Os haitianos tem buscado oportunidades em diferentes países, como Chile e Estados Unidos. Mas, a saída deles do Brasil não leva à perda do seu visto de permanência. Desde o terremoto que atingiu o Haiti em 2010, o Brasil recebeu aproximadamente 90 mil haitianos. Hoje o país tem mais de 33 mil haitianos empregados formalmente, o que dá pouco mais de 20% dos cerca de 130 mil imigrantes empregados no país, que representam 0,5% do total da força de trabalho no Brasil.
Mais difícil
Os imigrantes que perdem emprego e ficam no país passam a depender da ajuda de organizações voluntárias ou buscam alternativas, como montar o próprio negócio. É o caso da refugiada colombiana Matilde Alvarez, que está há pouco mais de dois anos em Brasília, com o marido e um filho, depois de receber ameaças no país de origem. No Brasil, nunca conseguiram emprego fixo, mas trabalhavam de modo autônomo, ele como pedreiro e ela como costureira. Mas, com a crise, as ofertas de trabalho para o marido sofreram forte redução. “Este ano está mais difícil”, disse Matilde.
“O migrante ou refugiado não deseja ser mantido ou ser sustentado, ele deseja espaço para encontrar o próprio sustento e contribuir para o país. Então, esse momento é crítico, é tenso, e é por isso que estamos debatendo com autoridades pra ver como a gente pode melhorar ou suavizar os efeitos dessa crise na vida dos imigrantes e refugiados, afirma Rosita Milesi, diretora do IMDH.
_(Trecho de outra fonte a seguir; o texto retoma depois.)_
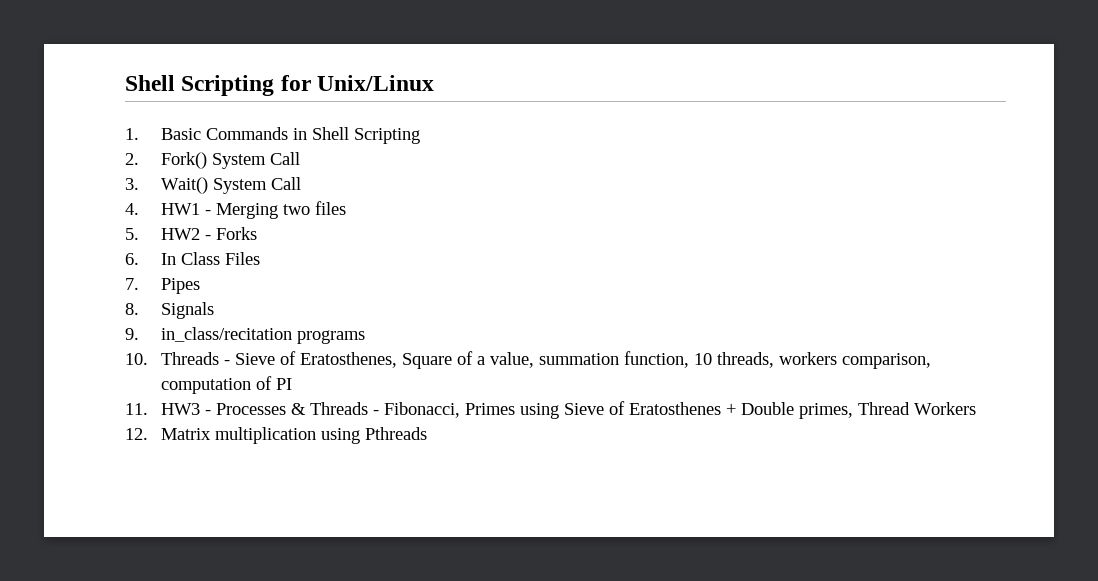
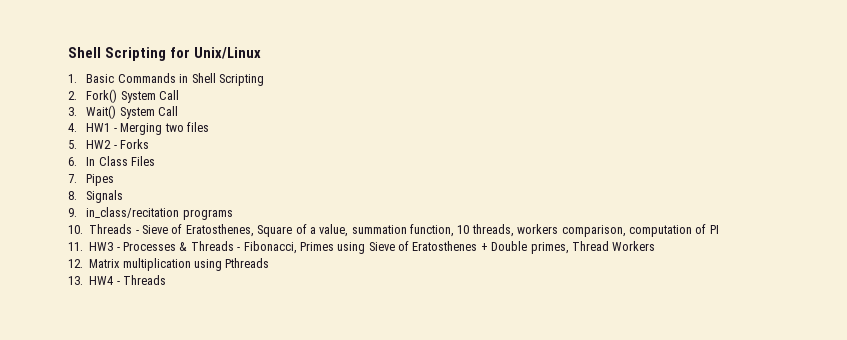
+ 13. HW4 - Threads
Quem conseguiu manter o emprego, muitas vezes teve que se conformar com trabalhos menos qualificados. Como o refugiado sírio Ahmad Al Hraki, 28 anos, que está no Brasil há dois anos. Formado em engenharia elétrica na Síria, hoje ele trabalha como técnico de manutenção de veículos, com uma renda de pouco mais de mil reais, com a qual sustenta a esposa e a filha de dois meses.
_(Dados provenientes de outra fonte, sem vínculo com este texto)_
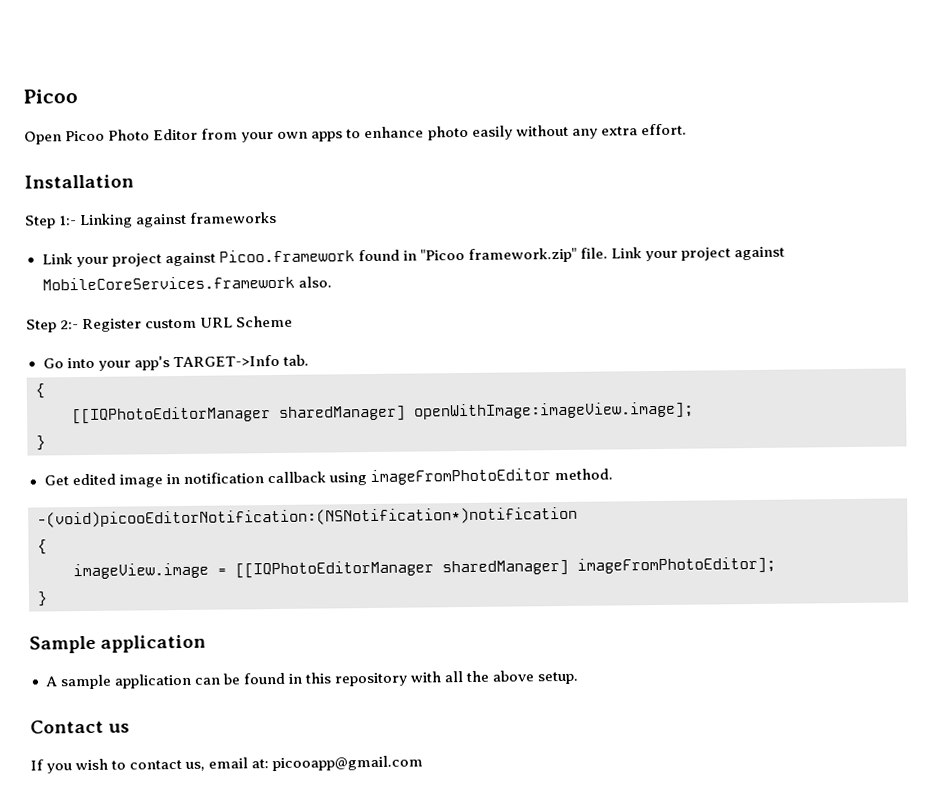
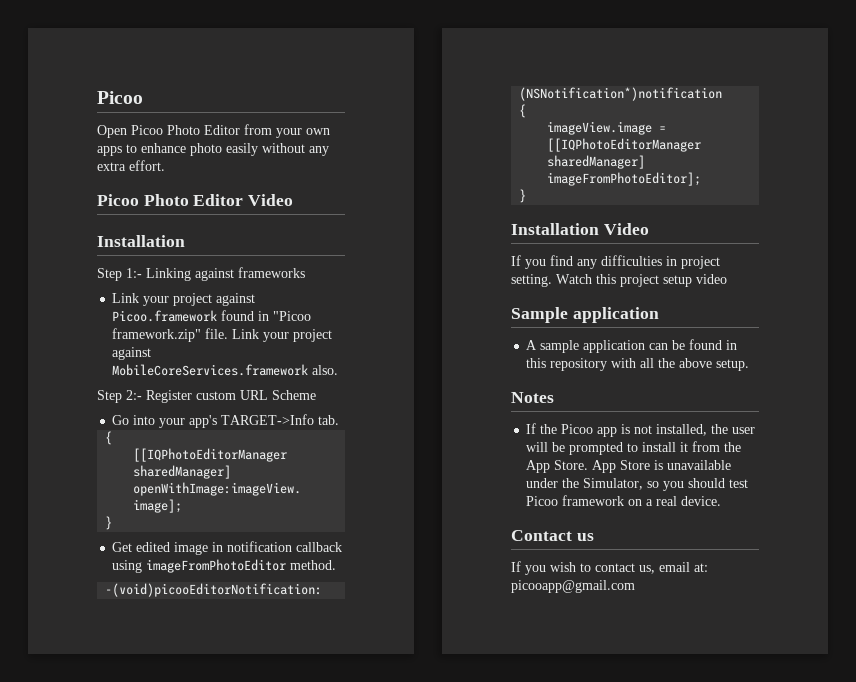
+ Picoo Photo Editor Video
+ Installation Video
+ If you find any difficulties in project setting. Watch this project setup video
+ Notes
+ If the Picoo app is not installed, the user will be prompted to install it from the App Store. App Store is unavailable under the Simulator, so you should test Picoo framework on a real device.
“Eu acho que posso arrumar emprego melhor. Sou formado em engenharia e falo quatro línguas. Conheço refugiados que tem qualificação e trabalham como lavador de pratos ou atendente de restaurante e auxiliar de cozinha. Poderiam dar mais oportunidades para refugiados qualificados. Acho que podemos contribuir mais para o mercado de trabalho brasileiro”, sugeriu.
Rede Solidária
Ahmad é um dos refugiados que compartilharam sua história no XII Encontro Nacional da Rede Solidária para Migrantes e Refugiados (RedeMir), organizado pelo IMDH, pelo Alto Comissariado das Nações Unidas para Refugiados (ACNUR) e outros parceiros. A RedeMir trabalha em conjunto pelo acolhimento, assistência e integração de imigrantes e refugiados, além de atuar na articulação com o governo por políticas públicas voltadas para esse público.
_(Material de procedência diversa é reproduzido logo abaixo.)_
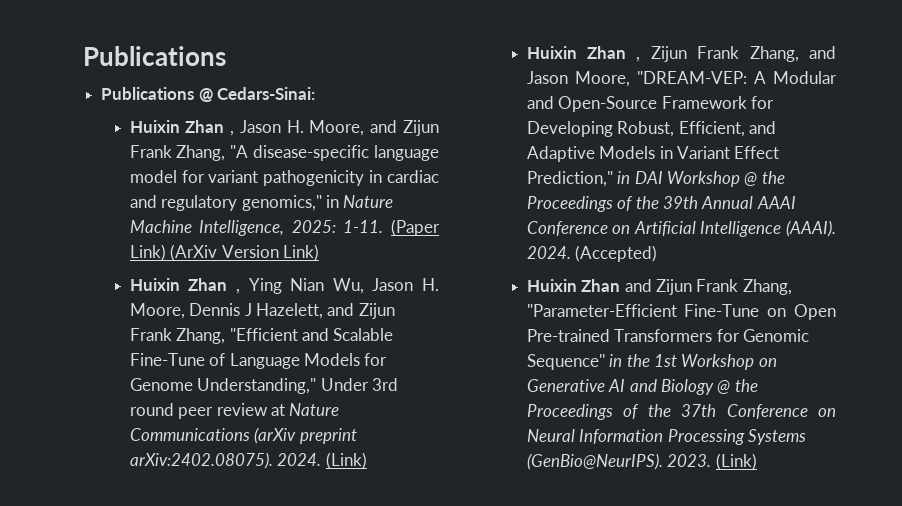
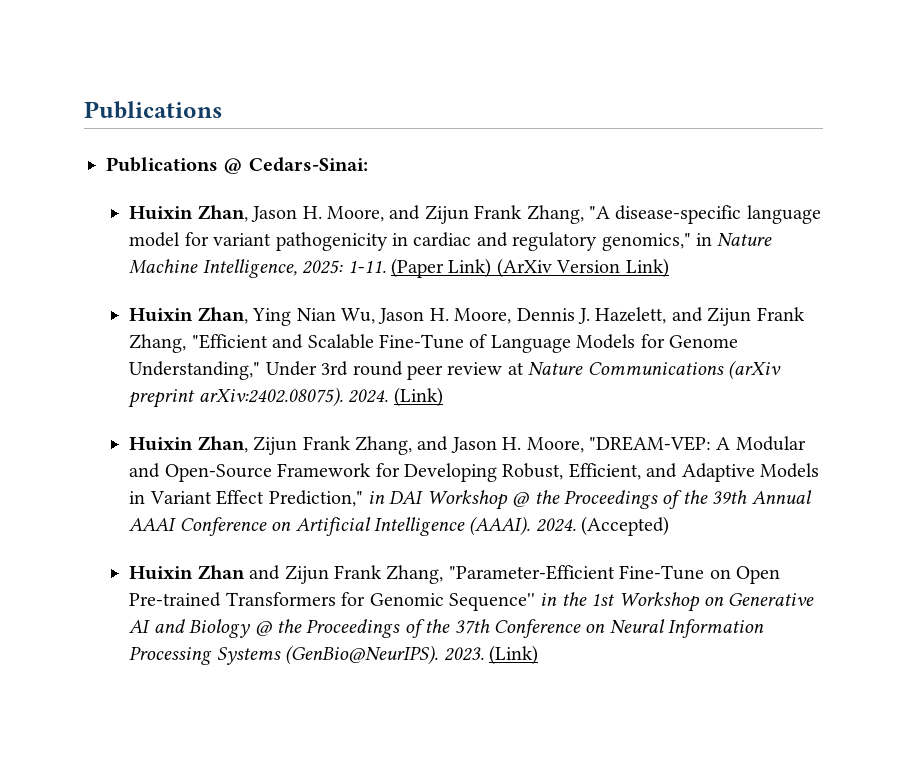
- Huixin Zhan , Jason H. Moore, and Zijun Frank Zhang, "A disease-specific language model for variant pathogenicity in cardiac and regulatory genomics," in Nature Machine Intelligence, 2025: 1-11.
+ Huixin Zhan, Jason H. Moore, and Zijun Frank Zhang, "A disease-specific language model for variant pathogenicity in cardiac and regulatory genomics," in Nature Machine Intelligence, 2025: 1-11.
- Huixin Zhan , Ying Nian Wu, Jason H. Moore, Dennis J Hazelett, and Zijun Frank Zhang, "Efficient and Scalable Fine-Tune of Language Models for Genome Understanding," Under 3rd round peer review at Nature Communications (arXiv preprint arXiv:2402.08075). 2024.
+ Huixin Zhan, Ying Nian Wu, Jason H. Moore, Dennis J. Hazelett, and Zijun Frank Zhang, "Efficient and Scalable Fine-Tune of Language Models for Genome Understanding," Under 3rd round peer review at Nature Communications (arXiv preprint arXiv:2402.08075). 2024.
- Huixin Zhan , Zijun Frank Zhang, and Jason Moore, "DREAM-VEP: A Modular and Open-Source Framework for Developing Robust, Efficient, and Adaptive Models in Variant Effect Prediction," in DAI Workshop @ the Proceedings of the 39th Annual AAAI Conference on Artificial Intelligence (AAAI).
+ Huixin Zhan, Zijun Frank Zhang, and Jason H. Moore, "DREAM-VEP: A Modular and Open-Source Framework for Developing Robust, Efficient, and Adaptive Models in Variant Effect Prediction," in DAI Workshop @ the Proceedings of the 39th Annual AAAI Conference on Artificial Intelligence (AAAI).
Desde ontem (5), representantes de mais de 50 entidades, órgãos do governo e organismos internacionais debatem em Brasília os desafios de proteção aos direitos dos migrantes e refugiados.
O Encontro também debateu sobre a Lei de Migrações, em tramitação no Congresso Nacional. Se aprovada, a lei deve substituir o Estatuto do Estrangeiro, de 1980, e trazer mudanças significativas como a simplificação do processo de ingresso de imigrantes ao país e a ampliação para outras nacionalidades das possibilidades de concessão do visto humanitário como o que é concedido atualmente para haitianos e sírios.
“Essa lei vai facilitar a entrada de imigrantes e regulamentar a sua residência no território brasileiro. Isso vai permitir uma imigração mais ordenada, mais humanizada e que ao mesmo tempo vai ter um impacto na instituição do refúgio, porque aquele imigrante que hoje não tem outra opção pra se regularizar no país, pede refúgio. Então, vai aliviar a pressão e o número de pedidos que se fazem de refúgio”, avalia Isabel Marquez, representante do Acnur.
Para pressionar o Congresso, os representantes do Encontro elaboraram uma carta direcionada ao presidente da Câmara dos Deputados pedindo celeridade na aprovação do projeto. Os debates da RedeMir seguem até amanhã (7).